[Supplied information]:
● ● ●

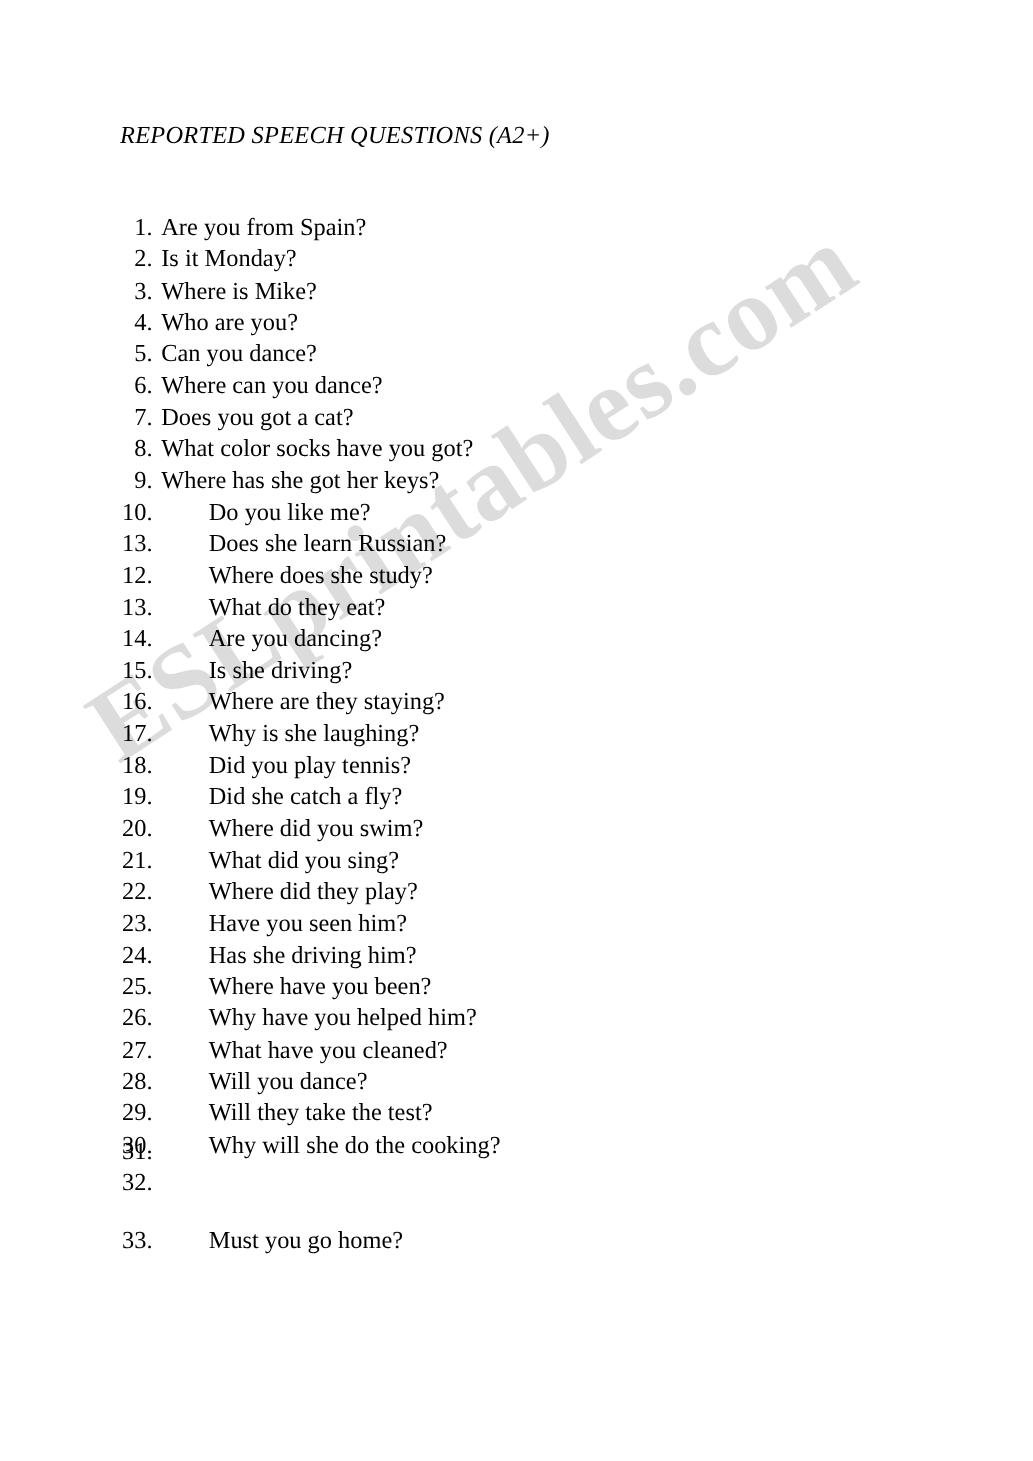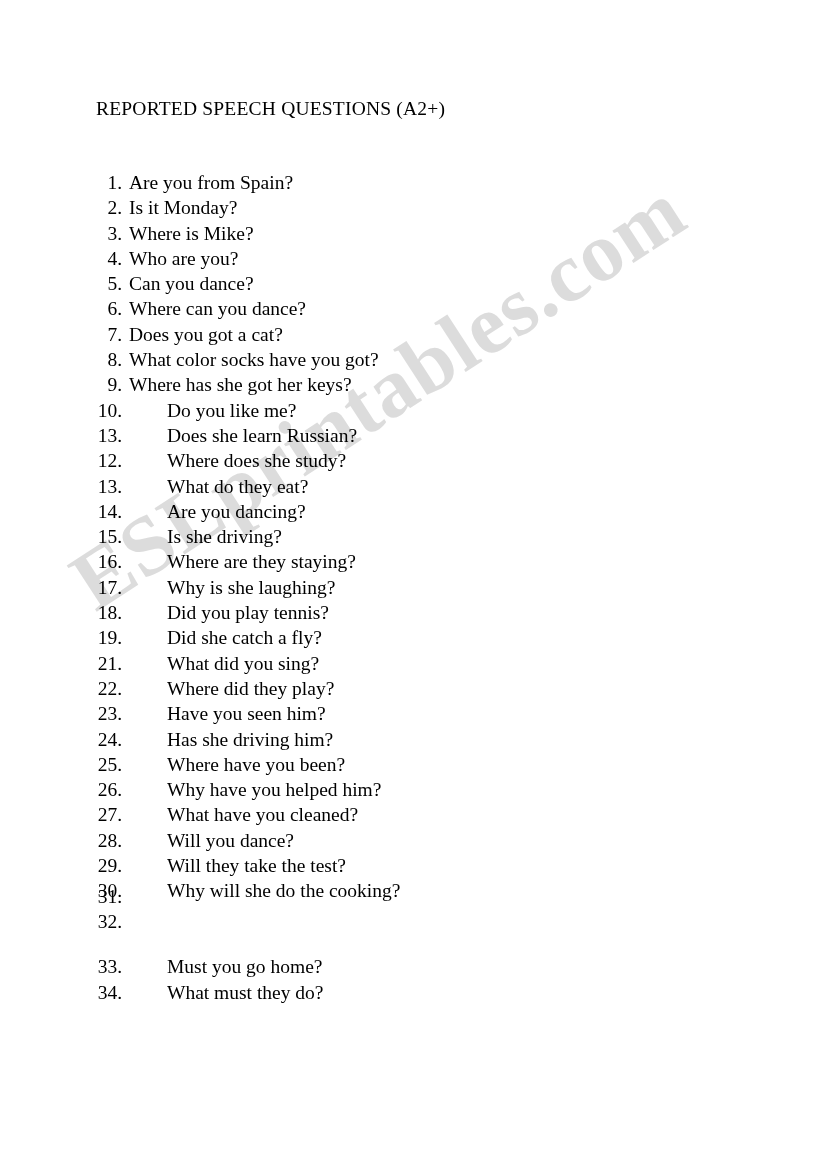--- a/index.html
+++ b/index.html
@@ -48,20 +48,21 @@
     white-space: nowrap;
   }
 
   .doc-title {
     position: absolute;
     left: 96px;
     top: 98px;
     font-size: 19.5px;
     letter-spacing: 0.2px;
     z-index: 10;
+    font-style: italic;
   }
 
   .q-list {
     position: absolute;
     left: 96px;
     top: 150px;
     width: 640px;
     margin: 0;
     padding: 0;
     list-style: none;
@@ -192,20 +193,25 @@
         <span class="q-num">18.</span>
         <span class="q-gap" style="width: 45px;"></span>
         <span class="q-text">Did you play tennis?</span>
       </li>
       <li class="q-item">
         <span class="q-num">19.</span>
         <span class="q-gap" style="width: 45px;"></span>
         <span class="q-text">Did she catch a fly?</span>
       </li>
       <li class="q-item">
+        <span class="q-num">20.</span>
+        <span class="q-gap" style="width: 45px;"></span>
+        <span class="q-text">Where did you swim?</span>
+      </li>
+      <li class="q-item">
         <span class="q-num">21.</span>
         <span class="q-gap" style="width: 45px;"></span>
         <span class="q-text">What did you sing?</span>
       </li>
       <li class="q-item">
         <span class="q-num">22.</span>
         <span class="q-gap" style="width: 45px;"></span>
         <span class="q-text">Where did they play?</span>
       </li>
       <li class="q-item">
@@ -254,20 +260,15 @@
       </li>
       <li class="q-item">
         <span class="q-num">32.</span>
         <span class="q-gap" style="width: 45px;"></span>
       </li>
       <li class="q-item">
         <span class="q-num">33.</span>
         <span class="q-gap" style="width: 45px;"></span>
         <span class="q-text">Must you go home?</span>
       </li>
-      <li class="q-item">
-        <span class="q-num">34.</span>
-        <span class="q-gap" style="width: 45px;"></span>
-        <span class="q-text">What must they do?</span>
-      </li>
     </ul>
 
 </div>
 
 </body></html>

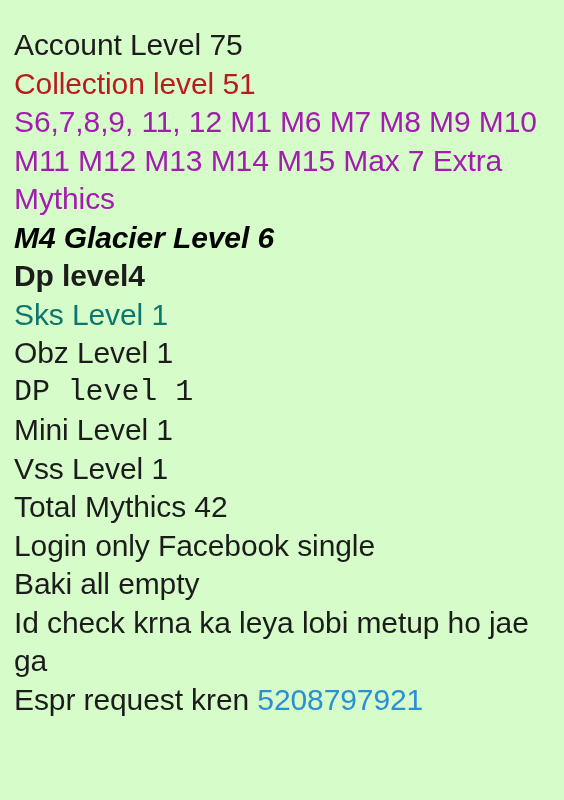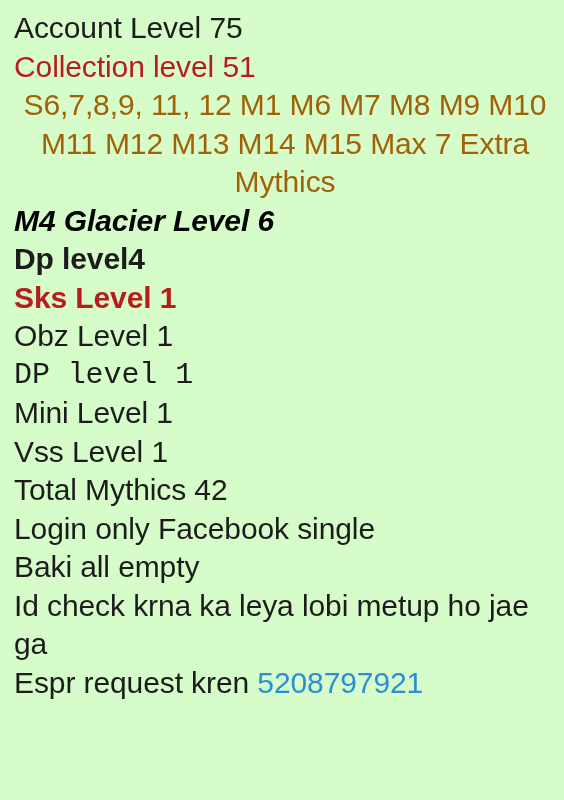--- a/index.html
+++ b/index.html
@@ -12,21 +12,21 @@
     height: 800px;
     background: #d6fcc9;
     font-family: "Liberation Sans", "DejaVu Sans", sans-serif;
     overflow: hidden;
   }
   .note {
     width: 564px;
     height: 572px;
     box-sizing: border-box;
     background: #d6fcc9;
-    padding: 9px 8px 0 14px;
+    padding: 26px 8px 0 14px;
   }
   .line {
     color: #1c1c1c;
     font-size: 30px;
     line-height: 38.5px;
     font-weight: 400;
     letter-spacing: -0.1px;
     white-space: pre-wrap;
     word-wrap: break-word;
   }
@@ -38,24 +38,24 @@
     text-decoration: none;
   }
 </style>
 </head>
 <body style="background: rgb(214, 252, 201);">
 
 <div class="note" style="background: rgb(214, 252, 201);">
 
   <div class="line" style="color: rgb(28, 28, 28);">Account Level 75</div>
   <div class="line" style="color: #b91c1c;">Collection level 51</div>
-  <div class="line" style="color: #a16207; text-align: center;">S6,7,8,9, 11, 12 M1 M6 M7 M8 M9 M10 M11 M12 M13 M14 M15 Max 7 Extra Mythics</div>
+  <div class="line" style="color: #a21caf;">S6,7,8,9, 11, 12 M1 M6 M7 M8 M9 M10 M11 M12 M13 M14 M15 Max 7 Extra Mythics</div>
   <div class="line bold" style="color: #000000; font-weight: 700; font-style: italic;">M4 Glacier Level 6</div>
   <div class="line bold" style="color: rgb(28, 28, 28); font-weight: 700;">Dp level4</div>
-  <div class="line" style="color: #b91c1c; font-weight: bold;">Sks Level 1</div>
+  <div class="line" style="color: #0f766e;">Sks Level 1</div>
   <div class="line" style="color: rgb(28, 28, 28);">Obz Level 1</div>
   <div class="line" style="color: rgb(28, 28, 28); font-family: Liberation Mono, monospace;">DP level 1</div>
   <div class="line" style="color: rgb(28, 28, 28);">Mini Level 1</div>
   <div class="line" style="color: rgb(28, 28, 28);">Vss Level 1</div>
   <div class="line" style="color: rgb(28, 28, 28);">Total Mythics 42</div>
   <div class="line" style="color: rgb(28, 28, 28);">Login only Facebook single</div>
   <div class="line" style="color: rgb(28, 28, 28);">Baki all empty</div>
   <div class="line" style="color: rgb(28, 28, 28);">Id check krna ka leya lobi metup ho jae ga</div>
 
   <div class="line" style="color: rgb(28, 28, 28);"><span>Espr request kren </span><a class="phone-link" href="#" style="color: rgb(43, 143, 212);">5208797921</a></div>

● ● ●

[Task prompt]: Where a line in the records above includes the string "text", show it.

[Your response]:
         <span class="q-text">Did you play tennis?</span>
         <span class="q-text">Did she catch a fly?</span>
+        <span class="q-text">Where did you swim?</span>
         <span class="q-text">What did you sing?</span>
         <span class="q-text">Where did they play?</span>
         <span class="q-text">Must you go home?</span>
-        <span class="q-text">What must they do?</span>
     text-decoration: none;
-  <div class="line" style="color: #a16207; text-align: center;">S6,7,8,9, 11, 12 M1 M6 M7 M8 M9 M10 M11 M12 M13 M14 M15 Max 7 Extra Mythics</div>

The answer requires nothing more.